1. text_encoder (`UMT5EncoderModel`)
2. tokenizer (`AutoTokenizer`)
3. guider (`ClassifierFreeGuidance`)
4. vae (`AutoencoderKLWan`)
5. video_processor (`VideoProcessor`)
6. transformer (`HeliosTransformer3DModel`)
7. scheduler (`HeliosScheduler`) 

## Workflow Input Specification

<details>
<summary><strong>text2video</strong></summary>

- `prompt` (`str`): The prompt or prompts to guide image generation.

</details>

<details>
<summary><strong>image2video</strong></summary>

- `prompt` (`str`): The prompt or prompts to guide image generation.
- `image` (`Image | list`): Reference image(s) for denoising.
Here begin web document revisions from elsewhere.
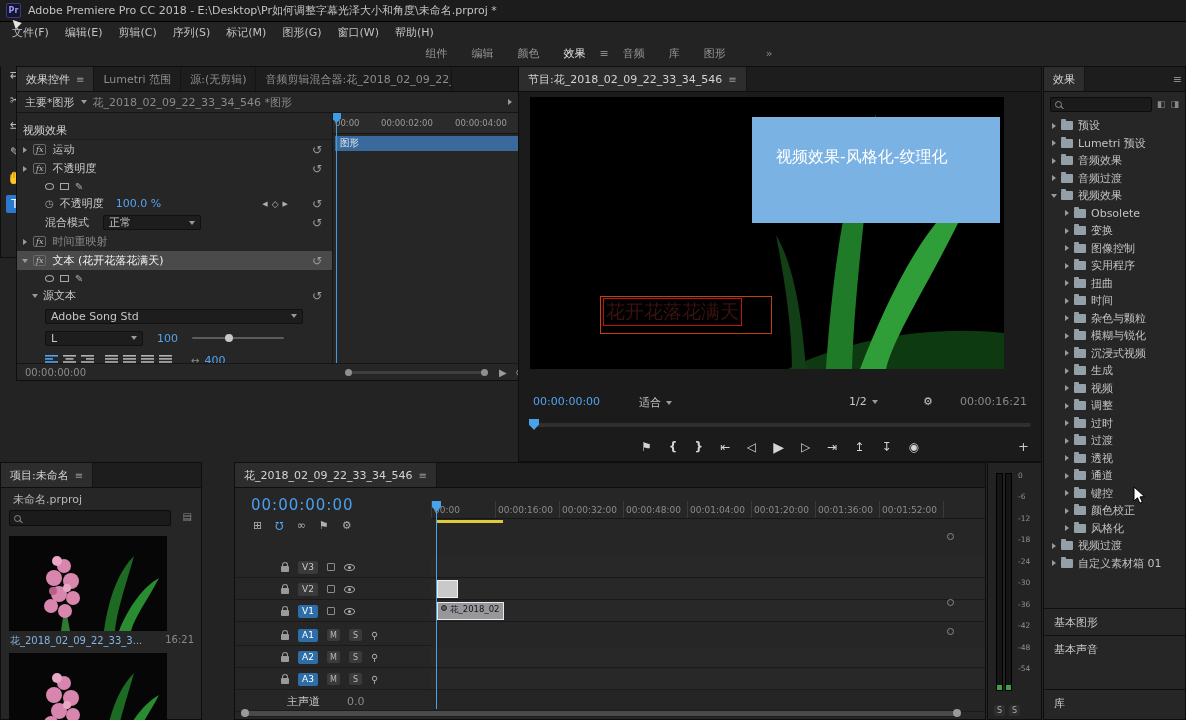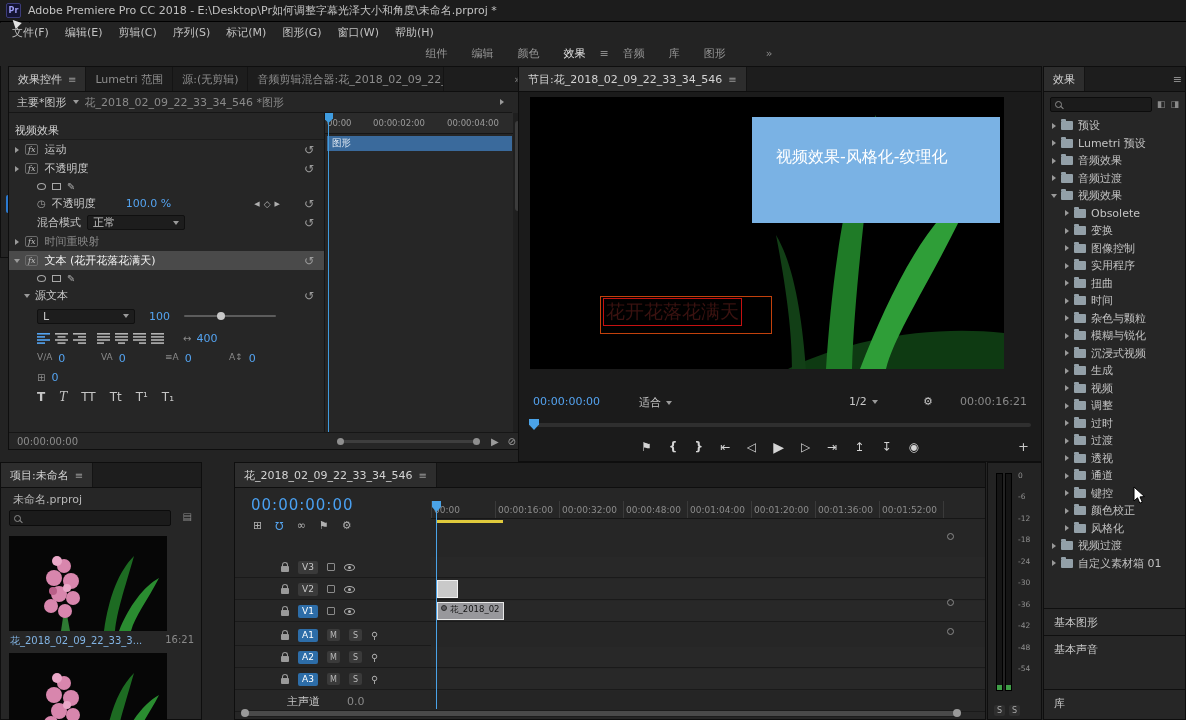"效果控件" #ecp { height: 384px -> 315px; left: 8px -> 16px }
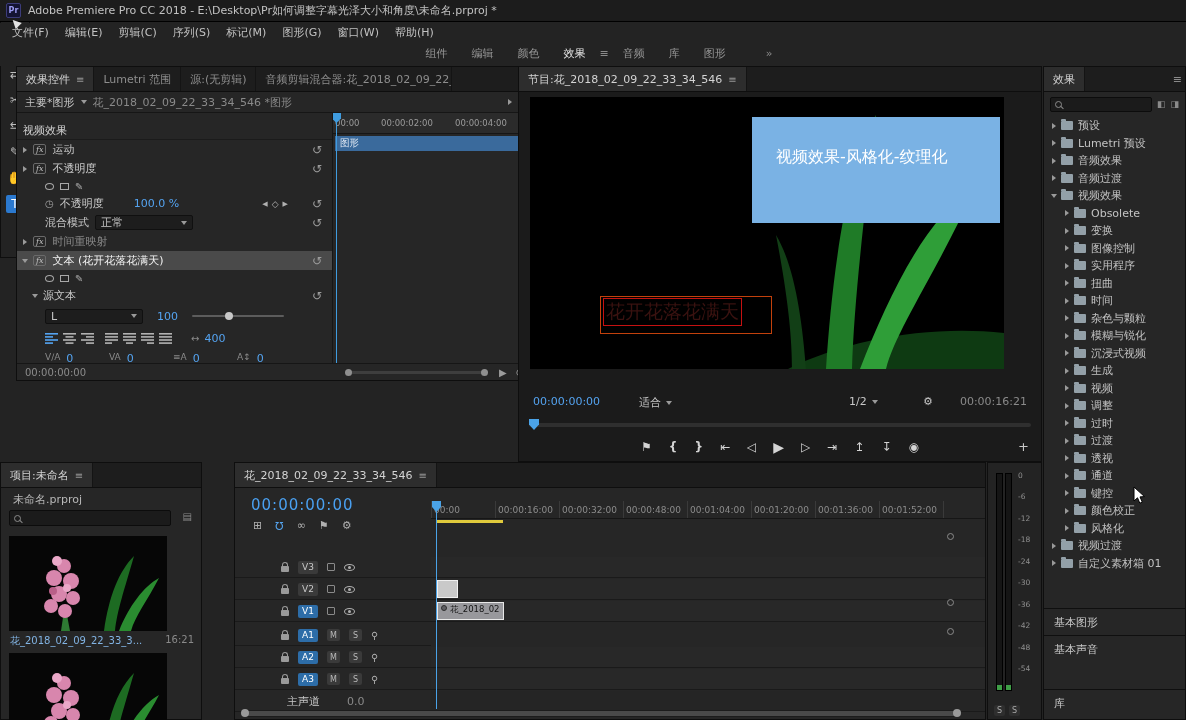"100.0 %" span.blue { margin-left: 24px -> 6px }
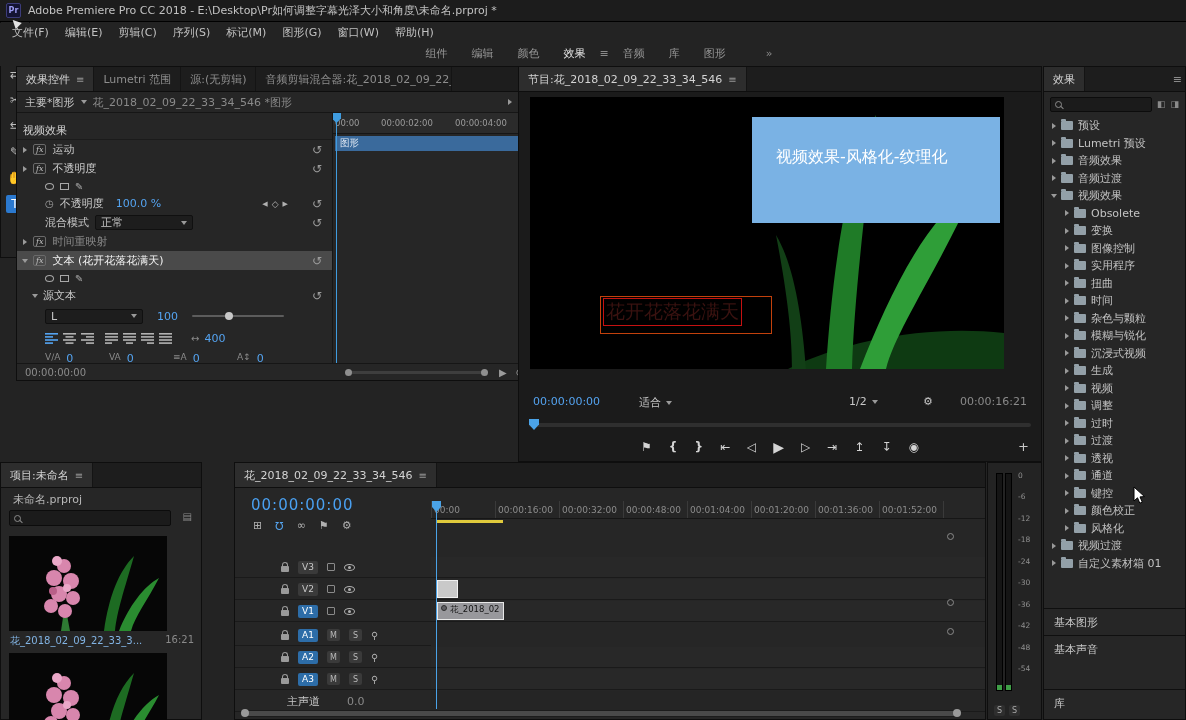"正常" span.dropdown { margin-left: none -> 8px }
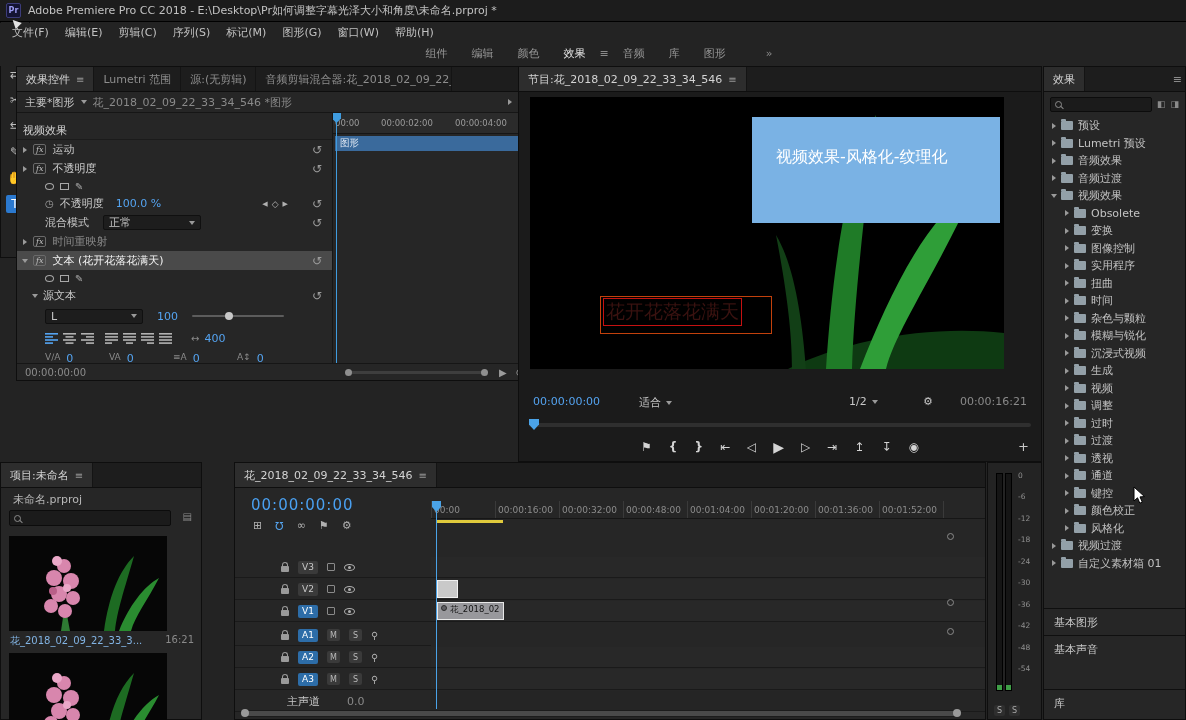"Adobe Song Std" div.erow { html: none -> <div> <span> <span>Adobe Song Std</span> <span></span> </span> </div> }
Can be a single image or list of images.

</details>

<details>
<summary><strong>video2video</strong></summary>

- `prompt` (`str`): The prompt or prompts to guide image generation.
- `video` (`None`): Input video for video-to-video generation

</details>


## Input/Output Specification

**Inputs:**

- `prompt` (`str`): The prompt or prompts to guide image generation.
- `negative_prompt` (`str`, *optional*): The prompt or prompts not to guide the image generation.
- `max_sequence_length` (`int`, *optional*, defaults to `512`): Maximum sequence length for prompt encoding.
- `video` (`None`, *optional*): Input video for video-to-video generation
- `height` (`int`, *optional*, defaults to `384`): The height in pixels of the generated image.
- `width` (`int`, *optional*, defaults to `640`): The width in pixels of the generated image.
- `num_latent_frames_per_chunk` (`int`, *optional*, defaults to `9`): Number of latent frames per temporal chunk.
- `generator` (`Generator`, *optional*): Torch generator for deterministic generation.
- `image` (`Image | list`, *optional*): Reference image(s) for denoising. Can be a single image or list of images.
- `num_videos_per_prompt` (`int`, *optional*, defaults to `1`): Number of videos to generate per prompt.
- `image_latents` (`Tensor`, *optional*): image latents used to guide the image generation. Can be generated from vae_encoder step.
- `video_latents` (`Tensor`, *optional*): Encoded video latents for V2V generation.
- `image_noise_sigma_min` (`float`, *optional*, defaults to `0.111`): Minimum sigma for image latent noise.
- `image_noise_sigma_max` (`float`, *optional*, defaults to `0.135`): Maximum sigma for image latent noise.
- `video_noise_sigma_min` (`float`, *optional*, defaults to `0.111`): Minimum sigma for video latent noise.
- `video_noise_sigma_max` (`float`, *optional*, defaults to `0.135`): Maximum sigma for video latent noise.
- `num_frames` (`int`, *optional*, defaults to `132`): Total number of video frames to generate.
- `history_sizes` (`list`): Sizes of long/mid/short history buffers for temporal context.
- `keep_first_frame` (`bool`, *optional*, defaults to `True`): Whether to keep the first frame as a prefix in history.
- `pyramid_num_inference_steps_list` (`list`, *optional*, defaults to `[10, 10, 10]`): Number of denoising steps per pyramid stage.
- `latents` (`Tensor`, *optional*): Pre-generated noisy latents for image generation.
- `**denoiser_input_fields` (`None`, *optional*): conditional model inputs for the denoiser: e.g. prompt_embeds, negative_prompt_embeds, etc.
- `attention_kwargs` (`dict`, *optional*): Additional kwargs for attention processors.
- `fake_image_latents` (`Tensor`, *optional*): Fake image latents used as history seed for I2V generation.
- `output_type` (`str`, *optional*, defaults to `np`): Output format: 'pil', 'np', 'pt'.

**Outputs:**

- `videos` (`list`): The generated videos.